WHAT TO WORK ON
The entries are to be reproduced verbatim, with all pictures omitted.

DATA SUPPLIED
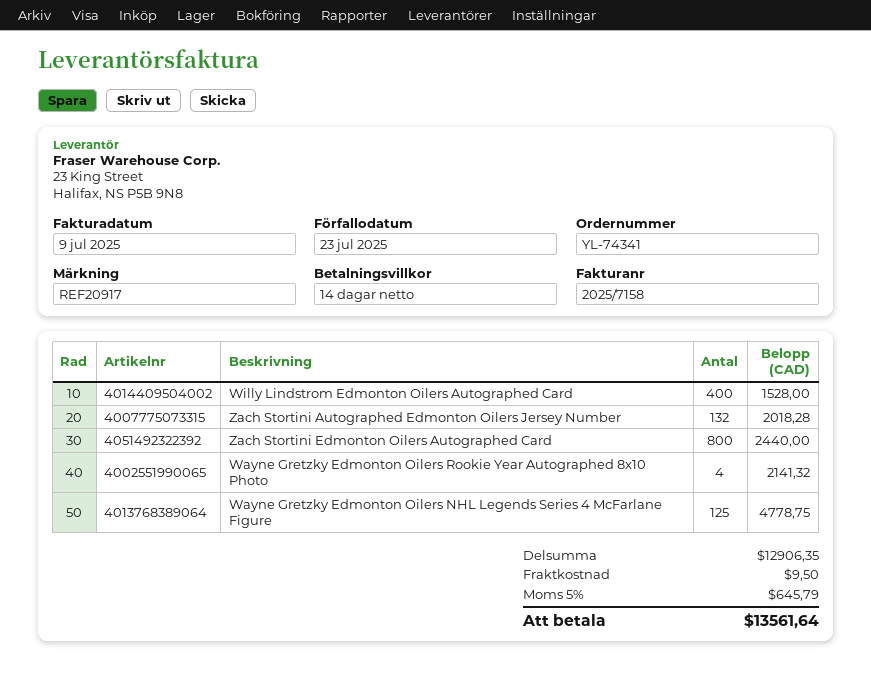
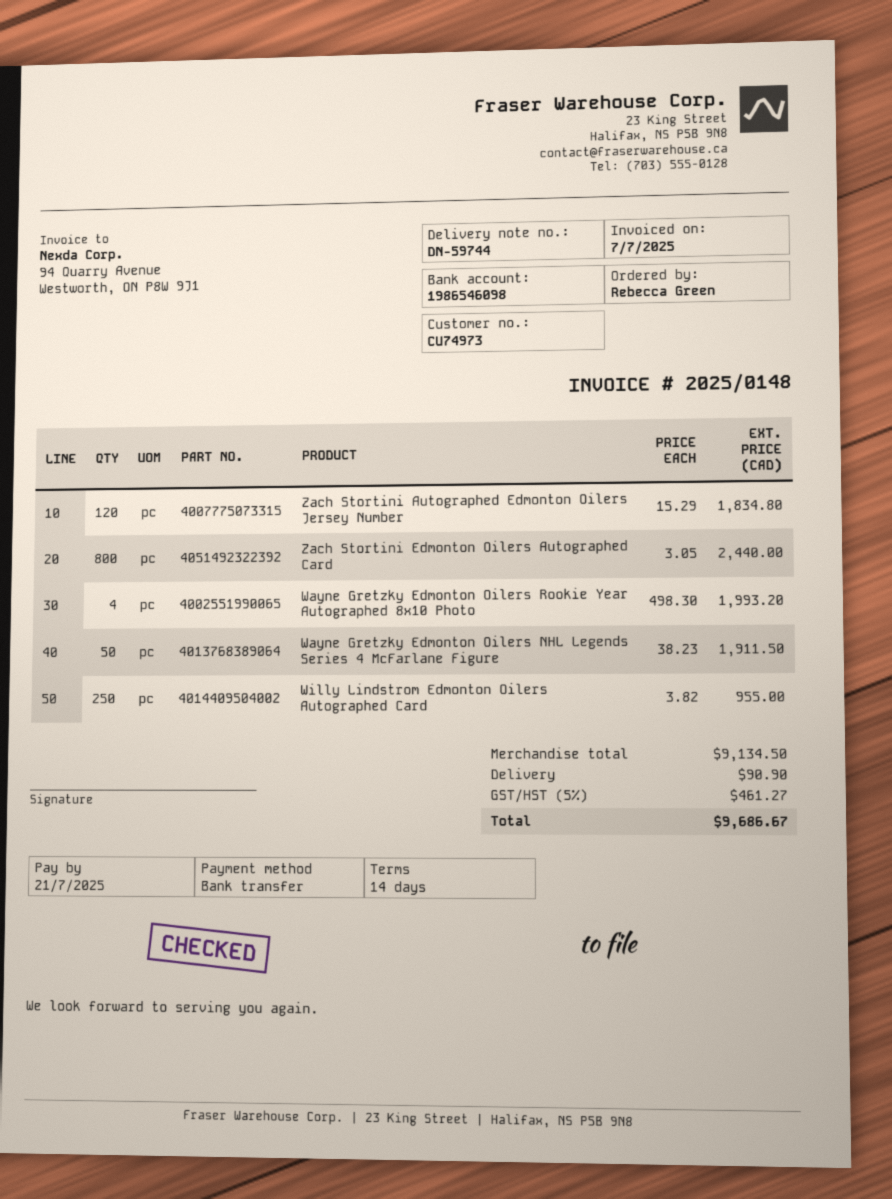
invoice number: 2025/7158 -> 2025/0148
invoice date: 2025-07-09 -> 2025-07-07
due date: 2025-07-23 -> 2025-07-21
Willy Lindstrom Edmonton Oilers Autographed Card: 400 for 1528.00 -> 250 for 955.00
Zach Stortini Autographed Edmonton Oilers Jersey Number: 132 for 2018.28 -> 120 for 1834.80
Wayne Gretzky Edmonton Oilers Rookie Year Autographed 8x10 Photo: 4 for 2141.32 -> 4 for 1993.20
Wayne Gretzky Edmonton Oilers NHL Legends Series 4 McFarlane Figure: 125 for 4778.75 -> 50 for 1911.50
subtotal: 12906.35 -> 9134.50
shipping: 9.50 -> 90.90
tax: 5% = 645.79 -> 5% = 461.27
total: 13561.64 -> 9686.67

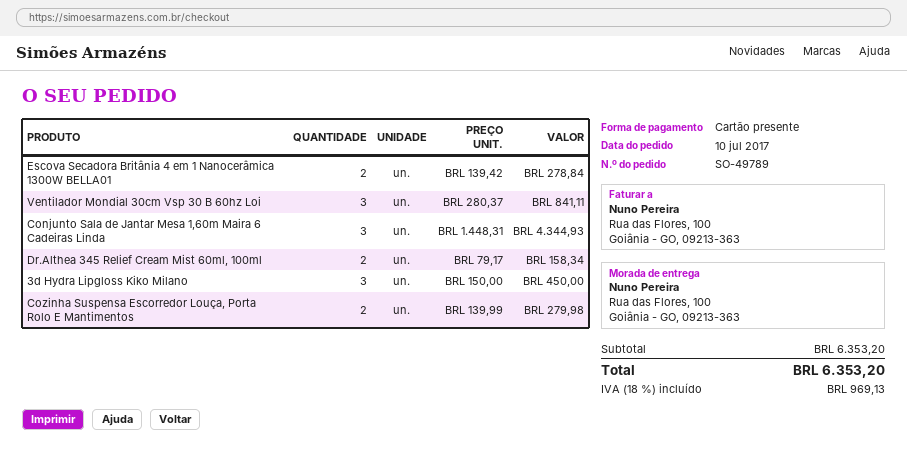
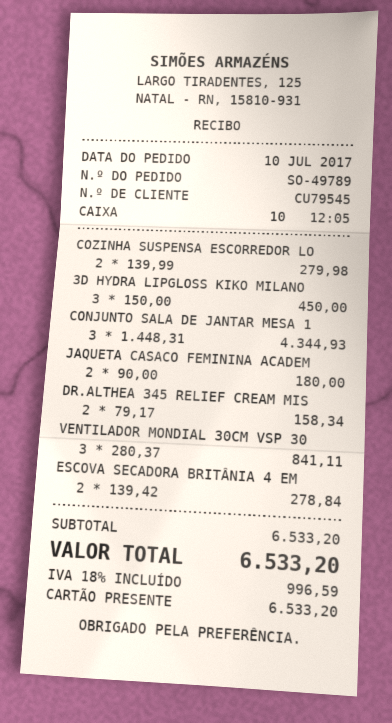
JAQUETA CASACO FEMININA ACADEM: none -> 2 x 90.00 = 180.00
subtotal: 6353.20 -> 6533.20
tax: 18% = 969.13 -> 18% = 996.59
total: 6353.20 -> 6533.20

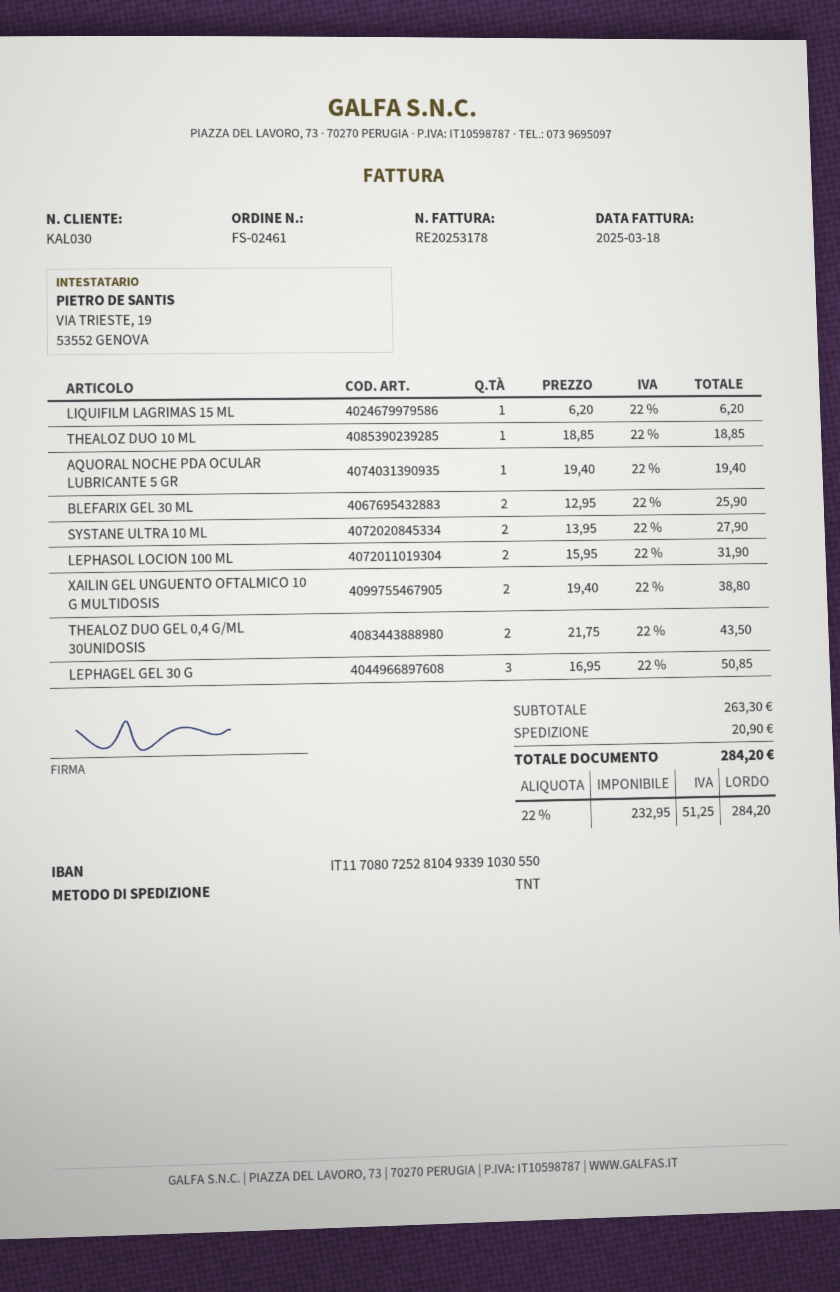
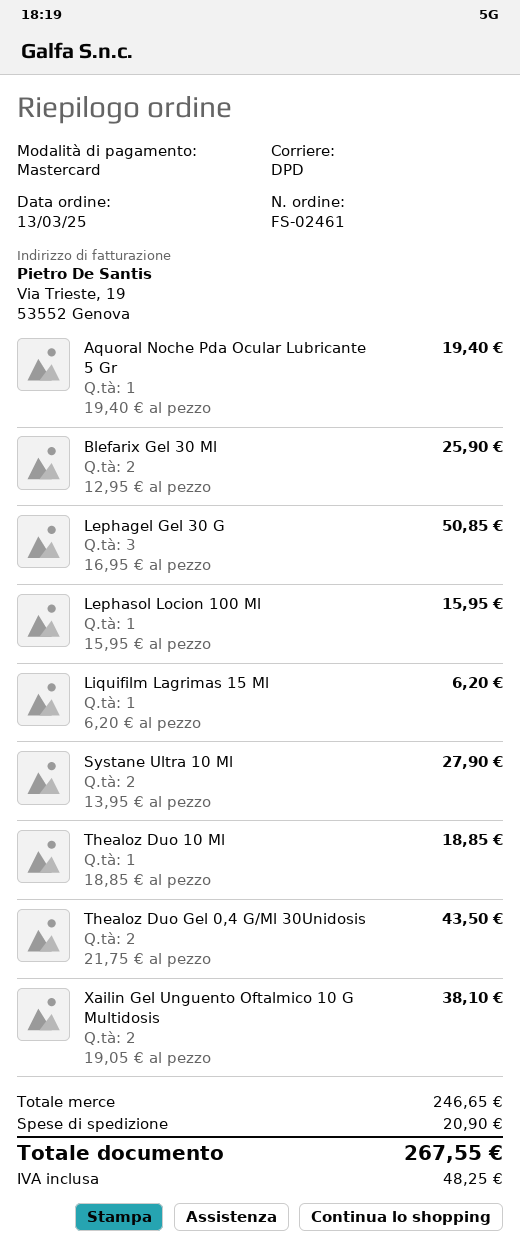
shipping method: TNT -> DPD
LEPHASOL LOCION 100 ML: 2 x 15.95 = 31.90 -> 1 x 15.95 = 15.95
XAILIN GEL UNGUENTO OFTALMICO 10 G MULTIDOSIS: 2 x 19.40 = 38.80 -> 2 x 19.05 = 38.10
subtotal: 263.30 -> 246.65
tax: 51.25 -> 48.25
total: 284.20 -> 267.55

WRITTEN ANSWER
invoice number: 2025/7158 -> 2025/0148
invoice date: 2025-07-09 -> 2025-07-07
due date: 2025-07-23 -> 2025-07-21
Willy Lindstrom Edmonton Oilers Autographed Card: 400 for 1528.00 -> 250 for 955.00
Zach Stortini Autographed Edmonton Oilers Jersey Number: 132 for 2018.28 -> 120 for 1834.80
Wayne Gretzky Edmonton Oilers Rookie Year Autographed 8x10 Photo: 4 for 2141.32 -> 4 for 1993.20
Wayne Gretzky Edmonton Oilers NHL Legends Series 4 McFarlane Figure: 125 for 4778.75 -> 50 for 1911.50
subtotal: 12906.35 -> 9134.50
shipping: 9.50 -> 90.90
tax: 5% = 645.79 -> 5% = 461.27
total: 13561.64 -> 9686.67

JAQUETA CASACO FEMININA ACADEM: none -> 2 x 90.00 = 180.00
subtotal: 6353.20 -> 6533.20
tax: 18% = 969.13 -> 18% = 996.59
total: 6353.20 -> 6533.20

shipping method: TNT -> DPD
LEPHASOL LOCION 100 ML: 2 x 15.95 = 31.90 -> 1 x 15.95 = 15.95
XAILIN GEL UNGUENTO OFTALMICO 10 G MULTIDOSIS: 2 x 19.40 = 38.80 -> 2 x 19.05 = 38.10
subtotal: 263.30 -> 246.65
tax: 51.25 -> 48.25
total: 284.20 -> 267.55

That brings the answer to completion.